La Ronge, Sask.
There’s a black fox running the edge of ice at the open water. He’s moving fast but from where you stand there is only the sensation of movement. When he bounds toward the trees you can see spurts of snow from where his back legs push and the feeling of freedom, of total abandonment to the territory, falls across you in a small thrill.
This is the country of the Dene and the Cree. From here all waters flow northeast toward Hudson Bay. The land is flat. From even the least height you can gaze out across kilometres and kilometres of rock, muskeg, lakes, rivers and the seemingly never-ending carpet of black spruce. This is still essentially an untamed place.

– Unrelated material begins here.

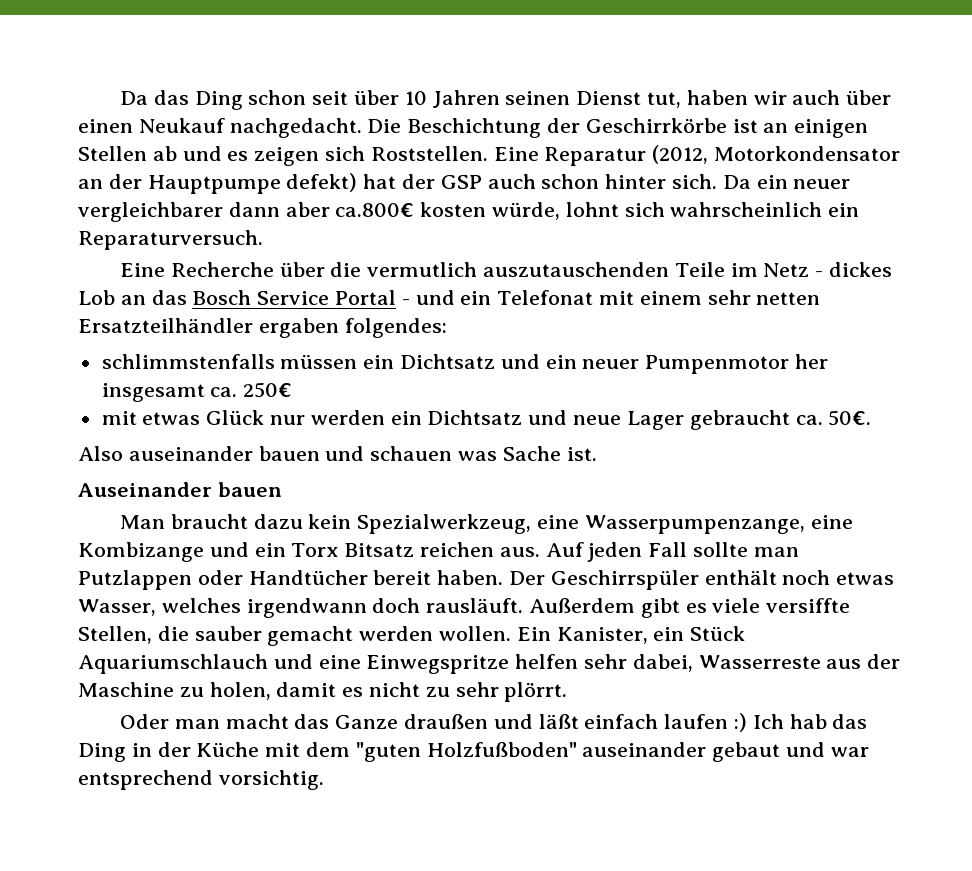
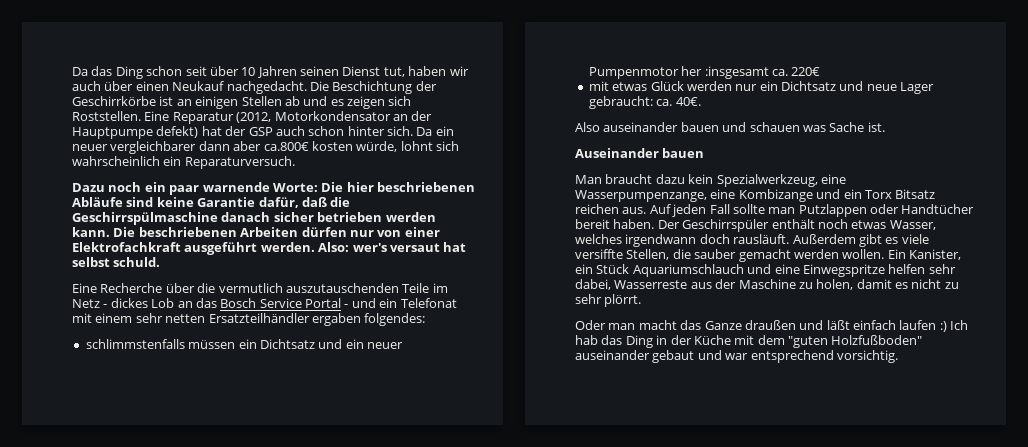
(263, 240) none -> [72,182,475,195] [72,197,351,208] [72,212,436,225] [72,227,440,237] [72,242,467,255] [72,257,161,267] // Dazu noch ein paar warnende Worte: Die hier beschriebenen Abläufe sind keine Garantie dafür, daß die Geschirrspülmaschine danach sicher betrieben werden kann. Die beschriebenen Arbeiten dürfen nur von einer Elektrofachkraft ausgeführt werden. Also: wer's versaut hat selbst schuld.
[101,382,293,402] insgesamt ca. 250€ -> [704,66,821,79] :insgesamt ca. 220€
[270,410,385,425] nur werden -> [686,81,758,91] werden nur
[689,410,872,430] gebraucht ca. 50€. -> [588,96,701,109] gebraucht: ca. 40€.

The fox gains the trees and vanishes.
You’ve come here to teach a writing workshop. The people who have come to participate are all northerners. Sure, there are the transplants, those who landed here for one reason or another and became grafted to the magnificent tree of life that is this country. But they are all deep in the thrall of this place. They have all come to love it. This is their home.
They’ve come to learn to write. But more importantly, they’ve come to learn to write specifically about their homeland. They’ve come bearing a wealth of memories, anecdotes, legends and tall tales about the lives they’ve fashioned here. Each archive of recollection is unique. Each is a living library. Your task is to help them delve into the stacks of their lives and recreate them on paper.

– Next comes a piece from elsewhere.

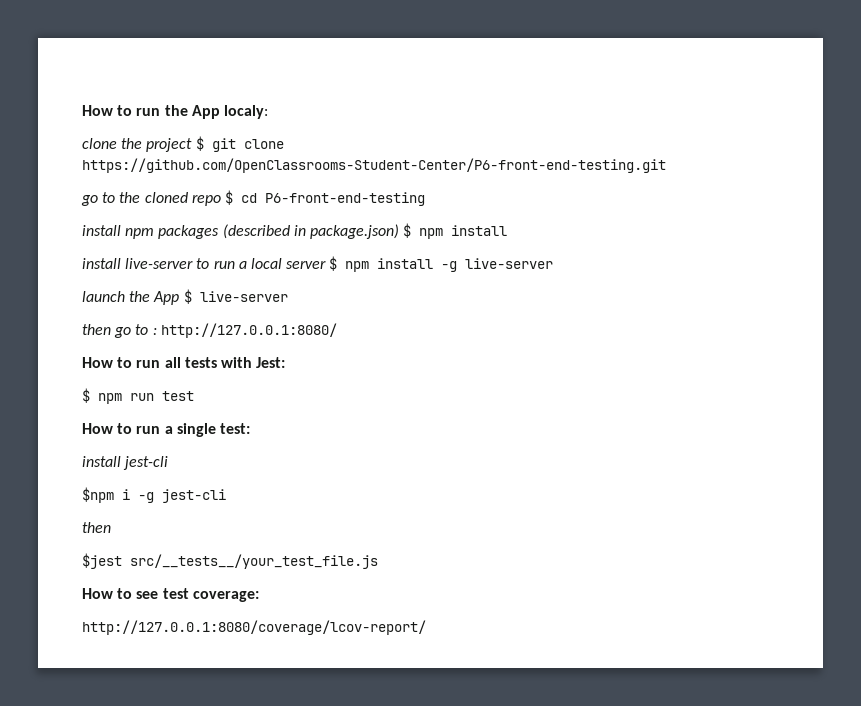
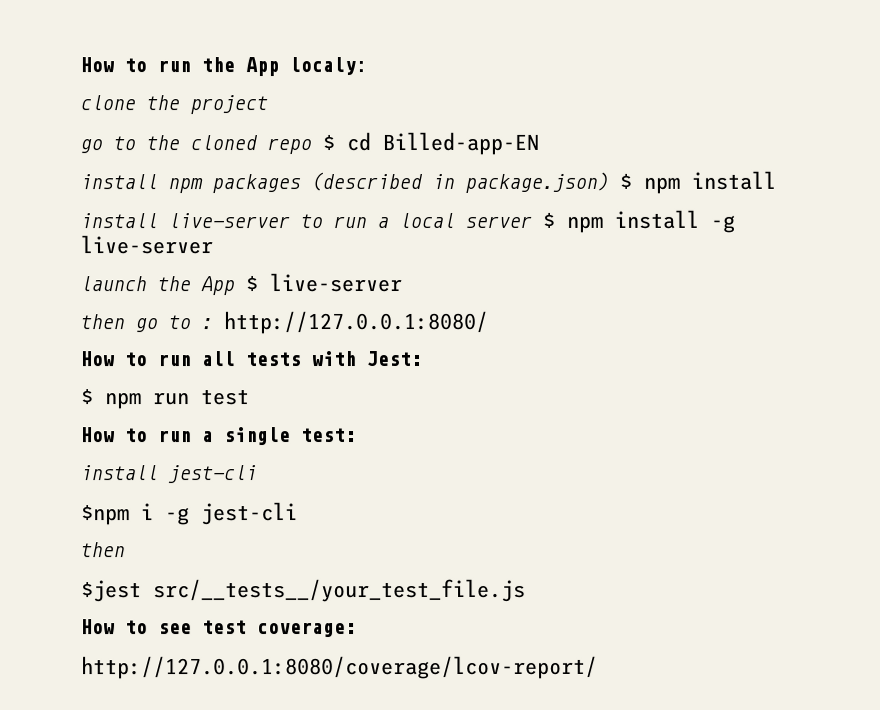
[195,136,284,152] [82,158,666,173] $ git clone https://github.com/OpenClassrooms-Student-Center/P6-front-end-testing.git -> (268, 105) none
[264,192,425,206] P6-front-end-testing -> [382,131,539,156] Billed-app-EN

It’s not an easy thing. But they are here. The idea of being able to write about what this land represents to them is strong. From their individual perspectives it is a living, breathing entity as alive and vital as the fox we watched scamper along the ice. It’s as mysterious, powerful, alluring and magnetic as the practical magic they see their elders perform mending nets and traps or tanning hides.
They are not all aboriginal. Still, they hold this land in an esteem that speaks of an enduring attachment, a love and an honour that goes beyond mere presence. They have become a part of it. They have allowed it to fuse with the essential stuff of their being so that their breath is the land’s breath and vice-versa. That’s not an overstatement. It’s the fact of their living.
That’s the reason they have come. Deep within them resides the keen desire to say, to state, to declare their affinity for place, their love for this granite spine that holds and contains everything they have come to know of themselves.
Maybe that’s what this country needs more of. Maybe, in the final analysis, the ongoing question and controversy over pipelines, tar sands, clear cuts, open- pit mines and any resource stripping anywhere, requires the raising of ordinary voices expressing their emotional and spiritual relationship with this land. Beyond the science, the politics, the consciousness raising and the spin doctoring there is a need for all of us to say outright to each other how we feel about the planet we call home.
We need to share our direct and personal relationship with our Mother Earth. In that way, every forward action becomes a statement of our collective being. It becomes, like the burgeoning voices of new writers, the emergence of a whole new breath drawn from the land and then spilled over it again like a blessing. It becomes hope.